ABOUT THIS EXERCISE:
Return exactly the lines of the records below, starting at the line that contains "[281,79,353,97] [80,122,145,133] DESimJS" and ending at the line that contains "[243,231,375,247] simjs.Env(); ->", with both of those lines kept.

Dataset entries
++++++++++

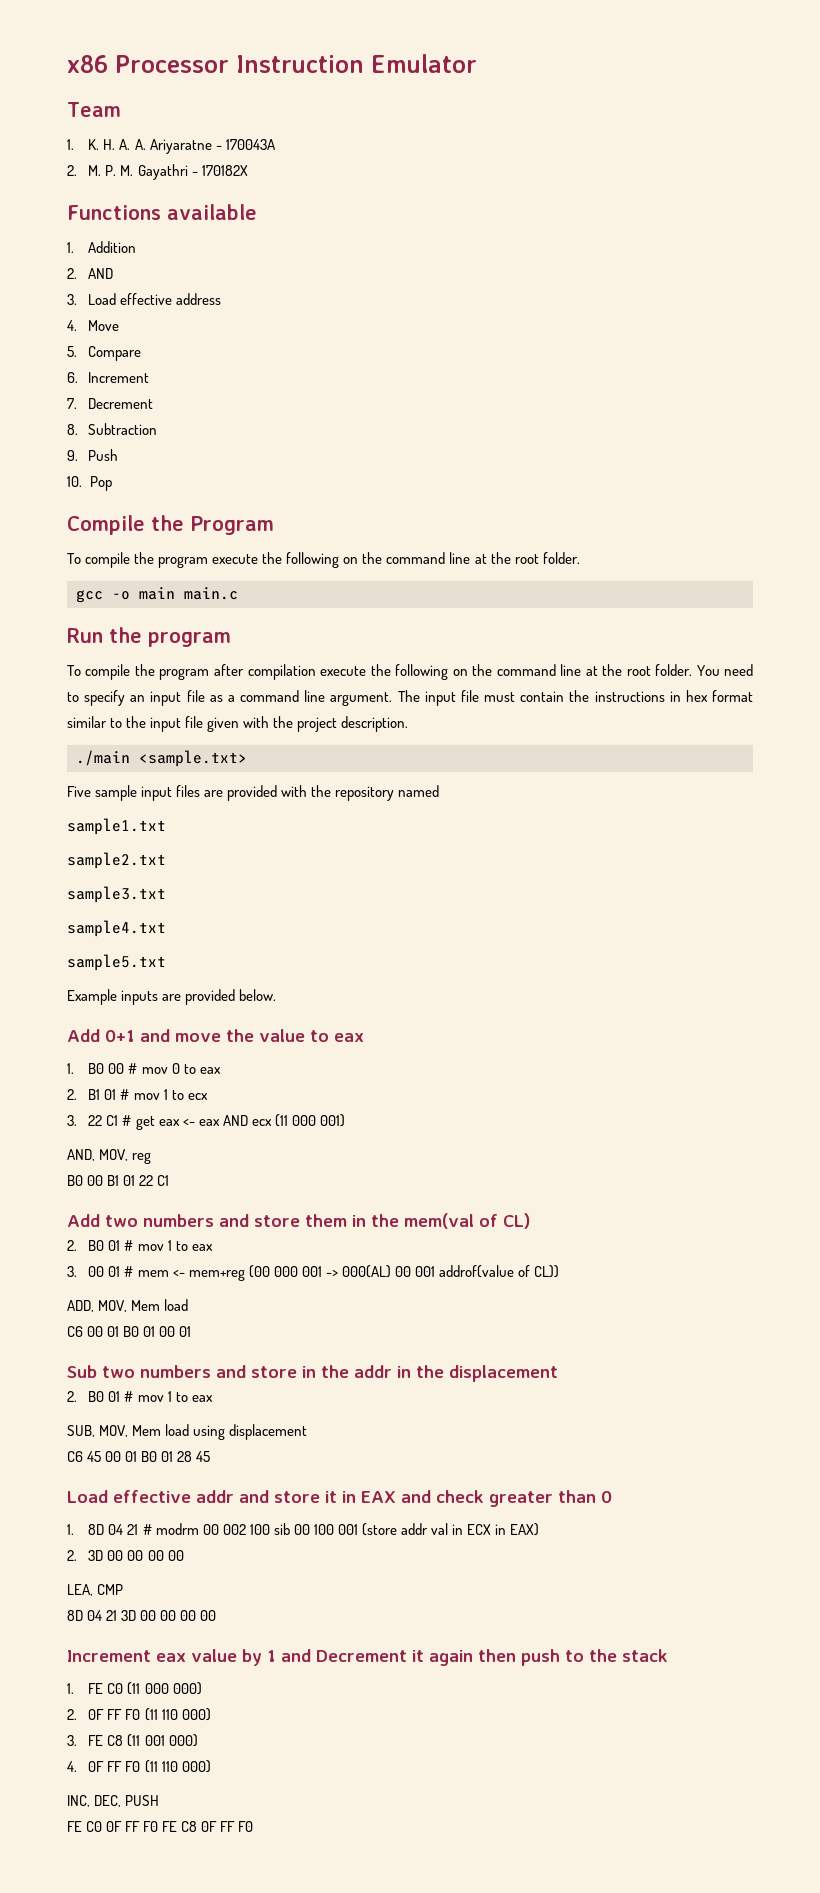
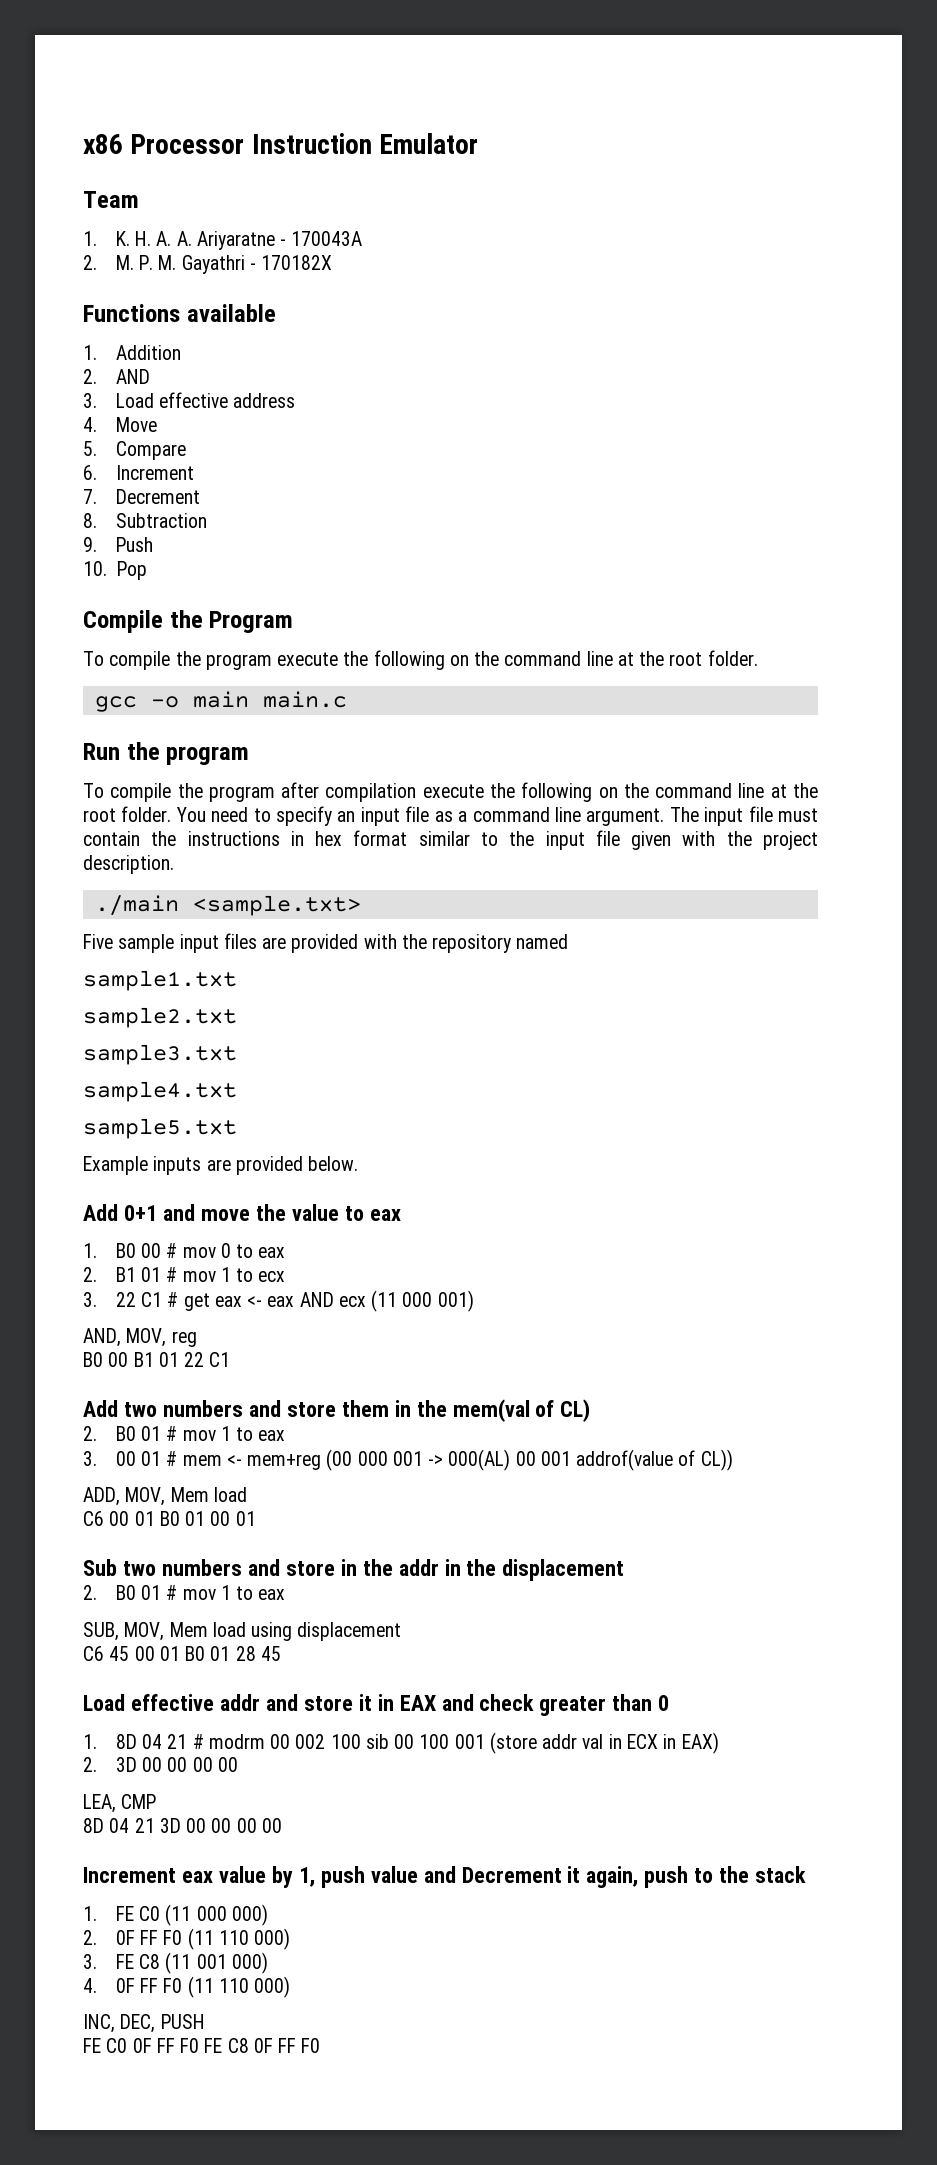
[267,1650,276,1662] 1 -> [298,1866,418,1888] 1, push value
[429,1649,516,1666] again then -> [586,1866,639,1888] again,

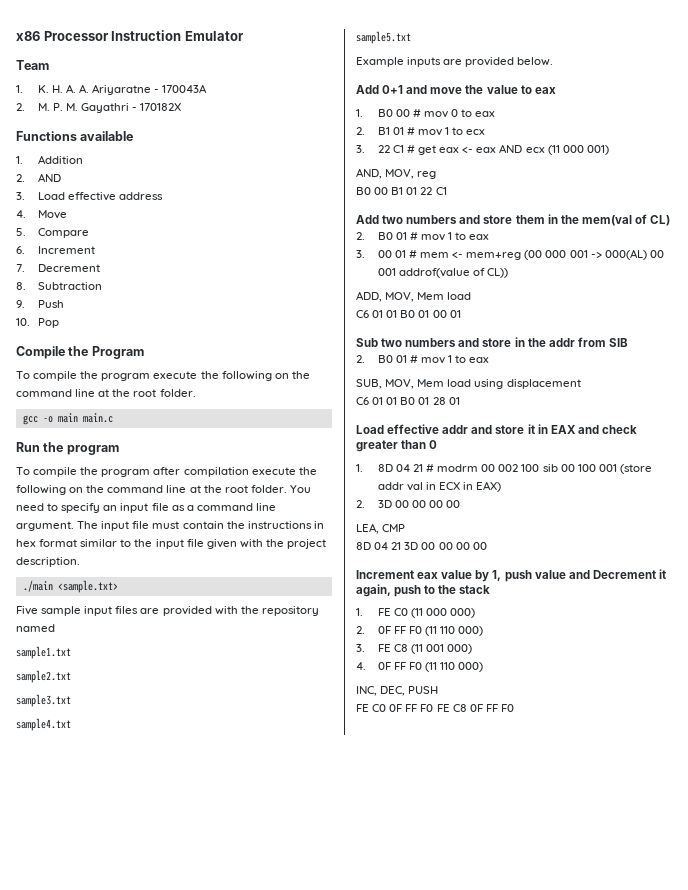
[109,1511,130,1526] 00 -> [372,310,384,318] 01
[444,1559,625,1581] in the displacement -> [577,337,628,347] from SIB
[109,1646,155,1661] 45 00 -> [372,397,384,405] 01
[260,1646,281,1661] 45 -> [448,397,460,405] 01

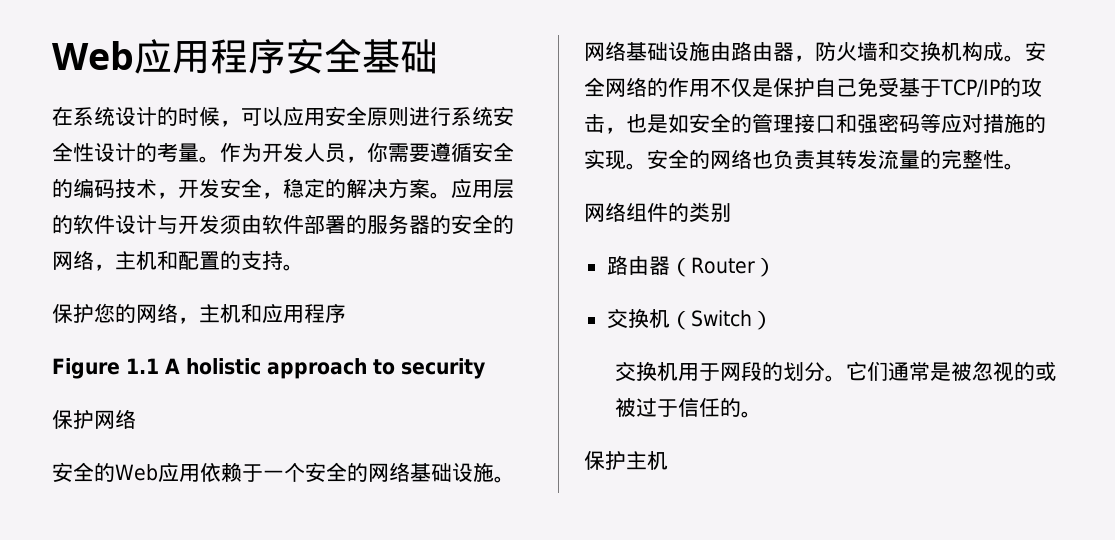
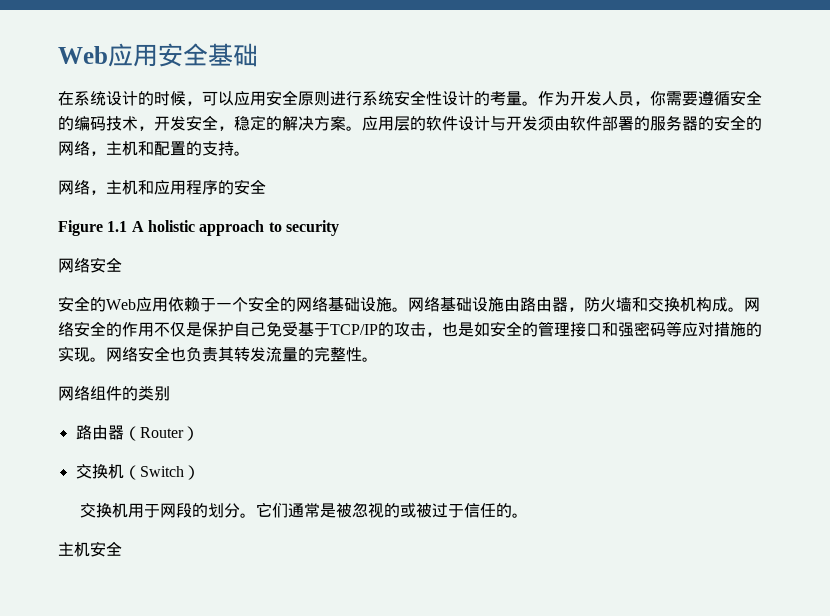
[52,39,286,74] Web应用程序 -> [58,43,158,67] Web应用
[52,303,136,323] 保护您的 -> (250, 153) none
(346, 313) none -> [218,179,266,195] 的安全
[52,409,136,429] 保护网络 -> [58,257,122,273] 网络安全
[1025,41,1046,61] [584,77,647,97] 安全网络 -> [744,297,760,312] [58,321,106,337] 网络安全
[647,149,752,169] 安全的网络 -> [106,346,170,362] 网络安全
[584,451,668,470] 保护主机 -> [58,541,122,557] 主机安全

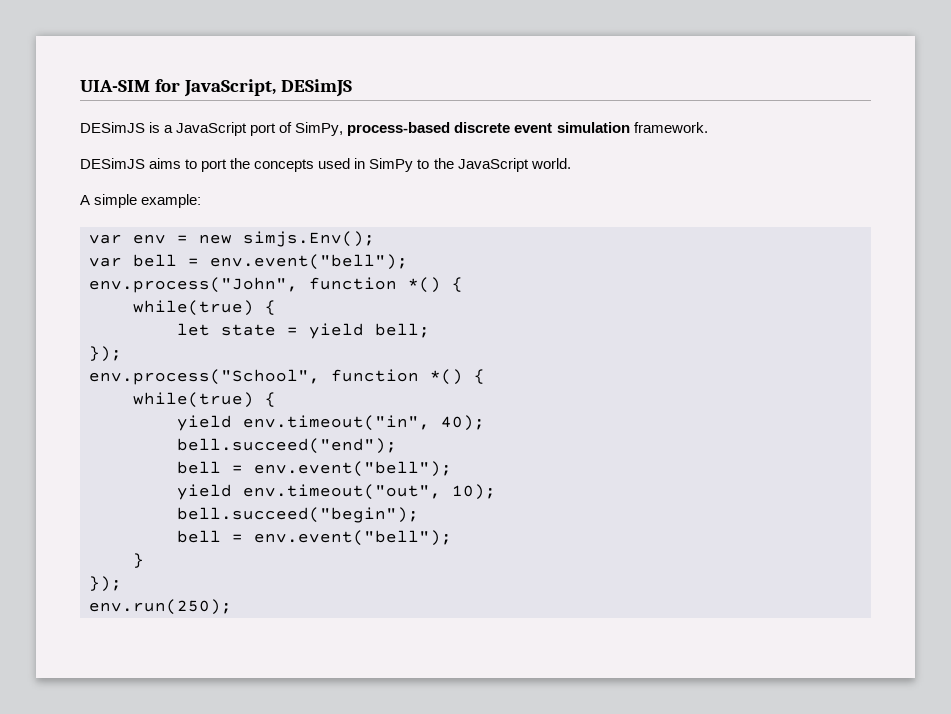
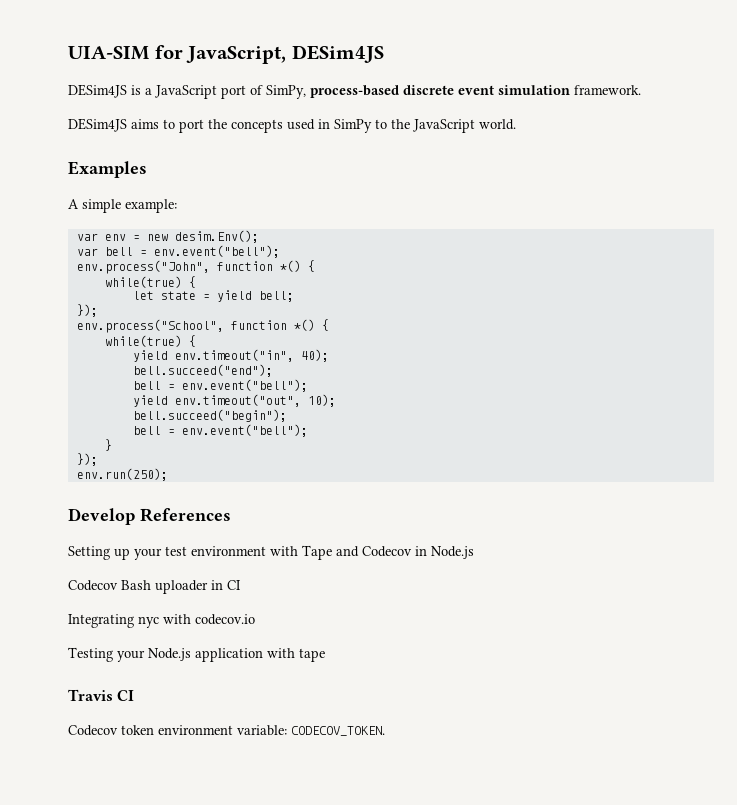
[281,79,353,97] [80,122,145,133] DESimJS // DESimJS -> [291,45,384,63] [68,84,127,98] DESim4JS // DESim4JS
[80,158,145,169] DESimJS -> [68,118,127,132] DESim4JS
(571, 163) none -> [68,161,147,178] // Examples
[243,231,375,247] simjs.Env(); -> [174,230,259,243] desim.Env();
(232, 607) none -> [68,508,231,525] [68,545,474,560] [68,580,241,594] [68,614,255,628] [68,647,325,662] [68,689,135,701] [68,725,385,736] // Develop References // Setting up your test environment with Tape and Codecov in Node.js // Codecov Bash uploader in CI // Integrating nyc with codecov.io // Testing your Node.js application with tape // Travis CI // Codecov token environment variable: CODECOV_TOKEN.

++++++++++

OUTPUT BELOW:
[281,79,353,97] [80,122,145,133] DESimJS // DESimJS -> [291,45,384,63] [68,84,127,98] DESim4JS // DESim4JS
[80,158,145,169] DESimJS -> [68,118,127,132] DESim4JS
(571, 163) none -> [68,161,147,178] // Examples
[243,231,375,247] simjs.Env(); -> [174,230,259,243] desim.Env();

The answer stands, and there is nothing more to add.